Прочитав это, я просто оторопел: ну какая же это злая неправда!

Ну да, все эти песни, которые он тут упоминает, — сатирические, издевательские, глумливые. Но куда направлено жало этой художественной сатиры?

А. И. уверен, что на русских людей, на русский народ, на русский национальный характер.

Да, конечно, и Клим Петрович, и товарищ Парамонова — не китайцы, не французы и не евреи. Но разве национальные их черты и свойства рисует в этих своих песнях Галич? Да нет же! Советские. Я бы даже употребил тут сегодняшнее наше, не слишком любимое мною слово: совковые. Над советским образом жизни глумится он. Над советской системой. Над советскими нравами.

А люди — что ж: люди как люди.

Взгляд у него на них тот же, что в знаменитом рассказе Яшина «Рычаги». Разница лишь в том, что Галич, в отличие от Яшина, — сатирик. Поэтому и краски у него другие, более пригодные для сатирического взгляда на ту же коллизию. Но коллизия — совершенно та же. Взять хоть тот же «Красный треугольник»: до того как началось собрание, они — нормальные люди. Когда «про Гану», про скуку эту международную — все в буфет, за сардельками. Но вот начинается собрание. И партийная эта разборка сразу пробуждает в них самые темные чувства. Кричат: «Давай подробности!» А как только собрание кончается, — они опять: люди как люди. «Ну, поздравили меня с воскресением. Залепили строгача с занесением».

И даже эта партийная мымра «товарищ Грошева», едва закончился ритуал партийной проработки, — даже она становится человеком. Ну, не совсем, конечно, человеком, но — просыпается все-таки и в ней что-то человеческое: «Схлопотал он строгача — ну и ладушки. Помиритесь вы теперь по-хорошему».

Люди, обыкновенные, в основе своей, может быть, и неплохие люди, но чудовищно искаженные бесчеловечной советской системой.

А уж насчет того, что нет у Галича в этих его песнях ни одного солдата, ни одного мастерового, ни одного «зэка порядочного», то это уже — прямая неправда. Не какая-нибудь там художественная неправда, которую можно понимать и трактовать так или этак, а — чисто фактическая.

Тема солдата-победителя, который вынес на своих плечах всю тяжесть той страшной нашей войны и не получил за это никаких наград, а только кары — эта тема едва ли не главная у Галича.
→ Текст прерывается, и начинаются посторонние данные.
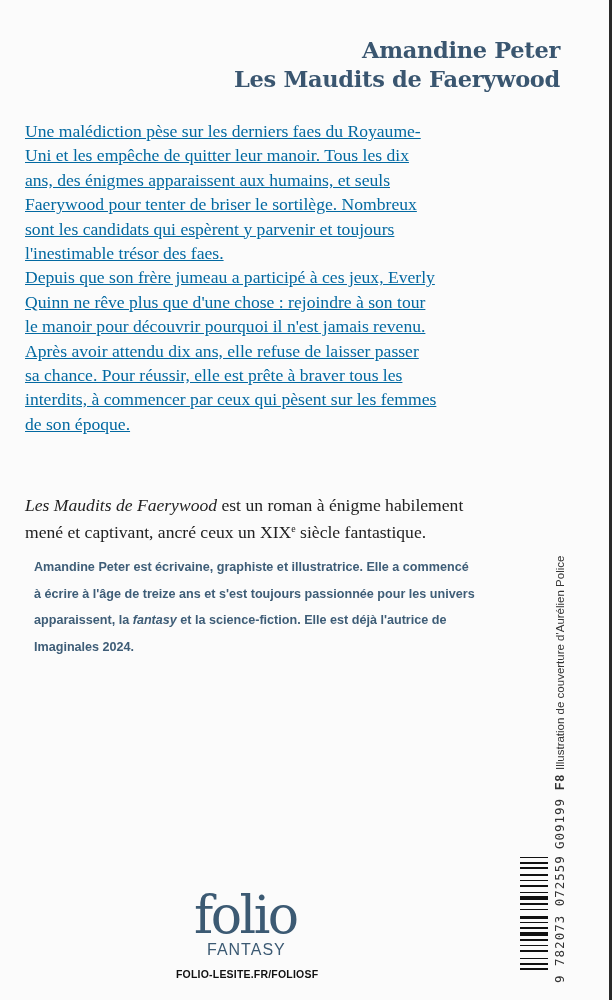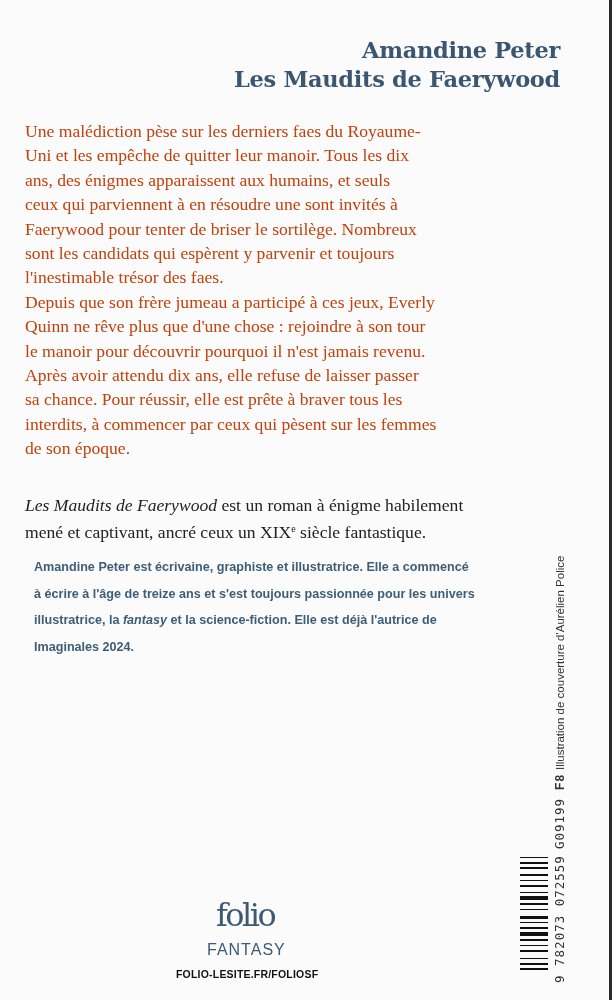"Une malédiction pèse sur les" .body-text { color: #c2410c -> #0369a1; text-decoration: none -> underline }
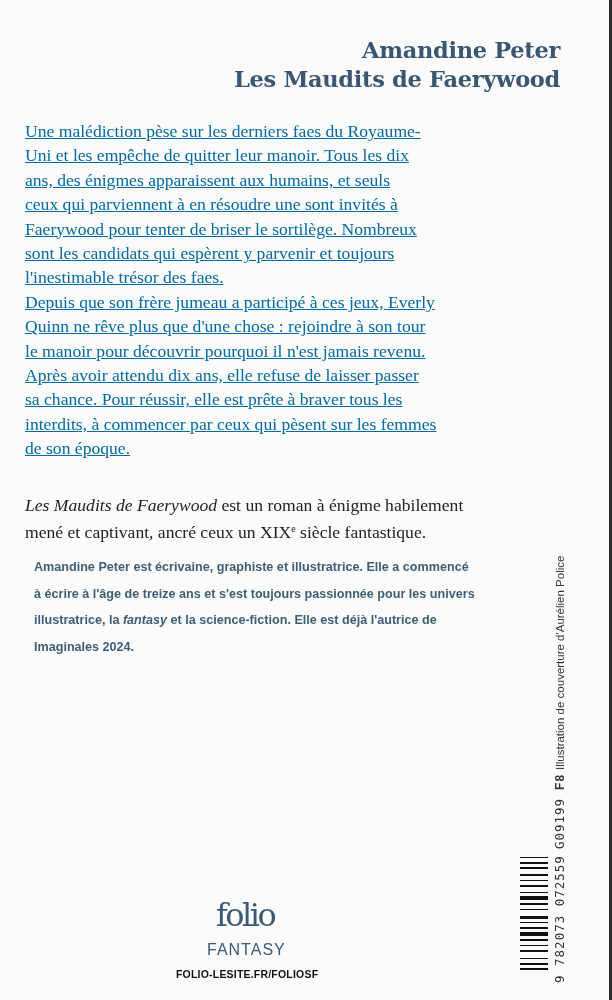"ceux qui parviennent à en" p { html: <p>ceux qui parviennent à en résoudre une sont invités à</p> -> none }
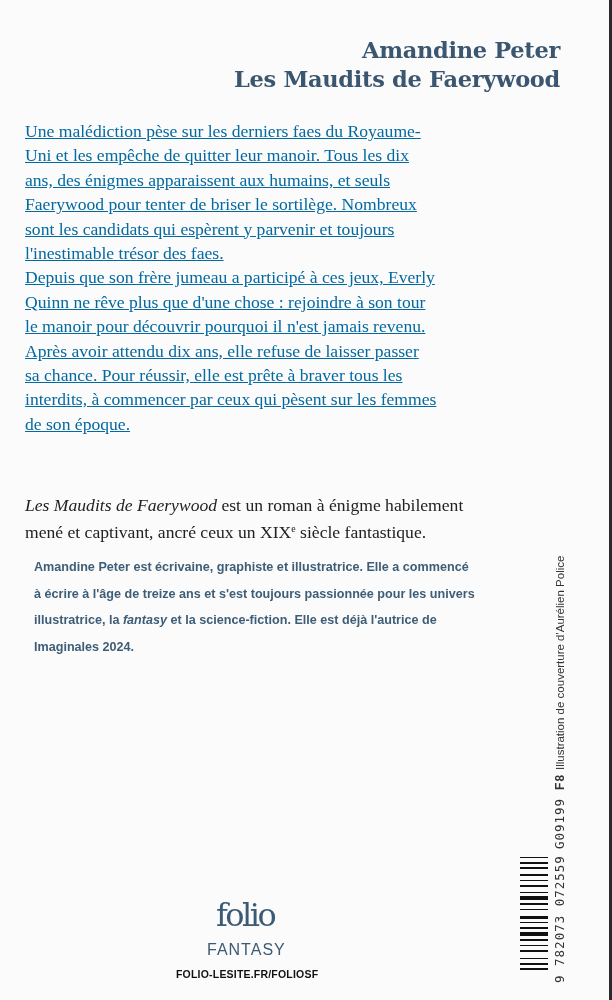"illustratrice, la" span { text: illustratrice -> apparaissent }
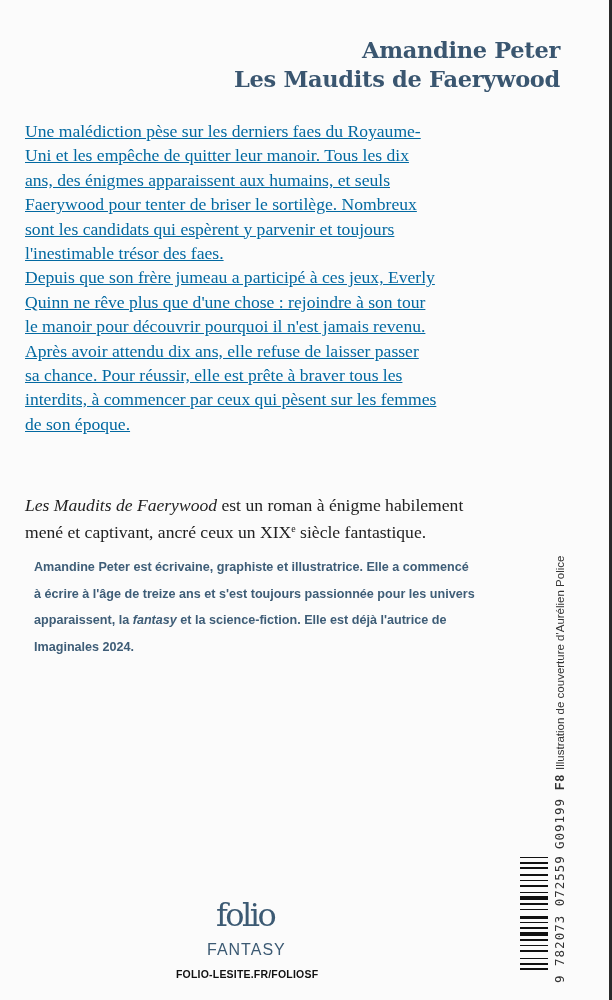"folio" .logo-folio { font-size: 32px -> 52px; left: 216px -> 194px }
Да и с начальниками тоже не так все просто в этих его песнях. Даже их, этих оторвавшихся от народа, чуждых и враждебных народу начальничков он тоже не склонен вот так вот огулом осуждать и разоблачать. Даже для них у него находится — при всем его жестком сатирическом взгляде — теплая, лирическая нота:

Я возил его, падлу, на «чаечке»,

И к Маргошке возил, и в Фили,

Ой, вы добрые люди, начальнички!

Соль и гордость родимой земли!

………………………………………………

Да, конечно, гражданка гражданочкой,

Но когда воевали, братва,

Мы ж с ним вместе под этой кожаночкой

Ночевали не раз и не два,

И тянули спиртягу из чайника,

Под обстрел загорали в пути…

Нет, ребята, такого начальника

Мне, наверно, уже не найти!

Ну а уж к простому человеку из народа у него — только сочувствие. Сочувствие и боль за него:

И где-нибудь, среди досок,

Блаженный, приляжет он.

Поскольку — культурный досуг

Включает здоровый сон.

Он спит. А над ним планеты —

Немеркнущий звездный тир.

Он спит. А его полпреды

Варганят войну и мир.

По всем уголкам планеты,

По миру, что сном объят,

Развозят Его газеты,

Где славу Ему трубят!

И грозную славу эту

Признали со всех сторон!

Он всех призовет к ответу,

Как только проспится Он!

Куется Ему награда.

Готовит харчи Нарпит.

Не трожьте его! Не надо!

Пускай человек поспит!..

Я, кажется, слегка увлекся и стал ломиться в открытую дверь. Но ломлюсь я в нее с одной-единственной целью: чтобы объяснить, почему я не смог удержаться и в конце концов, вопреки твердому своему первоначальному намерению, все-таки втянулся в неприятный мне разговор о книге Солженицына «Двести лет вместе».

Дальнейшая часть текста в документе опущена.